Data supplied ::
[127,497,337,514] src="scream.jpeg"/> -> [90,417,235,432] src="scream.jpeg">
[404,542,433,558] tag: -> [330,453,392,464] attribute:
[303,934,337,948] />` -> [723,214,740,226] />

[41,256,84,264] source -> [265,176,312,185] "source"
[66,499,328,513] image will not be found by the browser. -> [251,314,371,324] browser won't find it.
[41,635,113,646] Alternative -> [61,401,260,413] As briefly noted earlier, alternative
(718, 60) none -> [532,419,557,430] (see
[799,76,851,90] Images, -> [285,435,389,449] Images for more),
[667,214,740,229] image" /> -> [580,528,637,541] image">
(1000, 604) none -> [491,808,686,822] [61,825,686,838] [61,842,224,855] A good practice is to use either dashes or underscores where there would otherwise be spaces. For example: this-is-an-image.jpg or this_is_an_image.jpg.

...

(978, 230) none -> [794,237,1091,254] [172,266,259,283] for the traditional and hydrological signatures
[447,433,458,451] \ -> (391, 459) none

Assigned task ::
Proceeding from the line containing "(978, 230) none" through the line containing "[447,433,458,451] \ -> (391, 459) none", transcribe the lines above exactly, both end lines included.

Problem solution ::
(978, 230) none -> [794,237,1091,254] [172,266,259,283] for the traditional and hydrological signatures
[447,433,458,451] \ -> (391, 459) none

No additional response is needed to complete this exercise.